I'm sure almost everyone who thinks they had monokaryotic growth actually didn't anyway.
Mixing varieties is easy there's nothing to take to the next level
Isn't just about every mushroom culture the result of two monokaryotic cultures mating?
When a spore germinates it makes very wispy mycelium that doesn't have any clamp connections at the septa - until it meets another monokaryotic mycelium, mates, and starts forming thicker dikaryotic mycelium that has clamp connections.
Monokaryotic mycelium is easy to identify, I don't think it's likely that you are right and everyone else who has ever looked into this is wrong.
Proof of this is everywhere, especially visible with Cordyceps militaris. Monokaryotic mycelium is generated via spore germination using serial dilutions, and the monokaryotic mycelium is checked for mating type via PCR. Based on PCR results, it can be known which two monkaryotic cultures to put together to make a fruiting strain. If you skip the PCR and just put them together, you only get a 50% chance of getting a fruiting strain.

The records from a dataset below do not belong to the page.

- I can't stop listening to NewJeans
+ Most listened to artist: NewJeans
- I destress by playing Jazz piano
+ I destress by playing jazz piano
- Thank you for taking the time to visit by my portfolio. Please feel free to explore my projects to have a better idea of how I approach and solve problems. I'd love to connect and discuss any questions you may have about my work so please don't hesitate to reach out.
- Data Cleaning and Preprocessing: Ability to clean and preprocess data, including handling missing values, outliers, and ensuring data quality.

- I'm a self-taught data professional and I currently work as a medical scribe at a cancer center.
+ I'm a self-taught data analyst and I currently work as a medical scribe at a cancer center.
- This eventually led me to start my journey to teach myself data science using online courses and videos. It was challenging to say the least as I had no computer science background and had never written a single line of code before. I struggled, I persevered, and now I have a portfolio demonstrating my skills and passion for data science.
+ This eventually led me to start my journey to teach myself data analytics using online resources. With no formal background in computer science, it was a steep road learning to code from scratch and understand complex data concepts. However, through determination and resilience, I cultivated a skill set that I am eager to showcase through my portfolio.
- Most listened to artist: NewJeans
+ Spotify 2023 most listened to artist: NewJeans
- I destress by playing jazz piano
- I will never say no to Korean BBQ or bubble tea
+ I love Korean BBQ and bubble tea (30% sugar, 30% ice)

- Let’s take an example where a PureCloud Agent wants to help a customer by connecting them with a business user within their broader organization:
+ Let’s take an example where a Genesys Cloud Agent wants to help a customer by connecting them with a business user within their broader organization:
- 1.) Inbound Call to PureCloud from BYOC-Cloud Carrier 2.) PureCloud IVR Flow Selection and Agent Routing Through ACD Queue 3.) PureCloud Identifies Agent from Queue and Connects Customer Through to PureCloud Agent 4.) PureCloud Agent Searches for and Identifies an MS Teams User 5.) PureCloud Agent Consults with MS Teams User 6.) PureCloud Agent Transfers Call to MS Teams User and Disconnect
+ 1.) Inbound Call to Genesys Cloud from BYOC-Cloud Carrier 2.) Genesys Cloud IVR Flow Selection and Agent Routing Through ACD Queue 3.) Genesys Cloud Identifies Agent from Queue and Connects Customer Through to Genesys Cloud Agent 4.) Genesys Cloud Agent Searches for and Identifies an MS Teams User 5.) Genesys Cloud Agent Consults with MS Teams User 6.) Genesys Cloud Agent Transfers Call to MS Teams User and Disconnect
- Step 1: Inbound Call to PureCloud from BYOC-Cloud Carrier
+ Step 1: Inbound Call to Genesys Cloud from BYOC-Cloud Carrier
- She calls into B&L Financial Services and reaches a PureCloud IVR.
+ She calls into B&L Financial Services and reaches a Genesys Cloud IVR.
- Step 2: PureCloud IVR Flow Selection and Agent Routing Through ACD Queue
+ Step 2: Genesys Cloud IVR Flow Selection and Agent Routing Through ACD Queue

Alan, i think his wording was a bit off but i think what he meant was that people on this forum who claim to have monokaryotic myc dont have evidence that it actually is since they mostly only get them from dilution streaking. I think he is working under the paradigm that monokaryotic myc is not visible or robust enough to grow enough biomass to be visible in culture. Therefore, people posting pics of monokaryotic jars are mistaken. However, i have seen some microscopy pics from people here as well showing myc lacking any clamp connections so i kind of doubt it. My experience with breeding is single sporing, hyphal tipping, and plating them right next to each other and i tend to get visible dikaryotic myc and cant really speak to how visible the monokaryotic myc is.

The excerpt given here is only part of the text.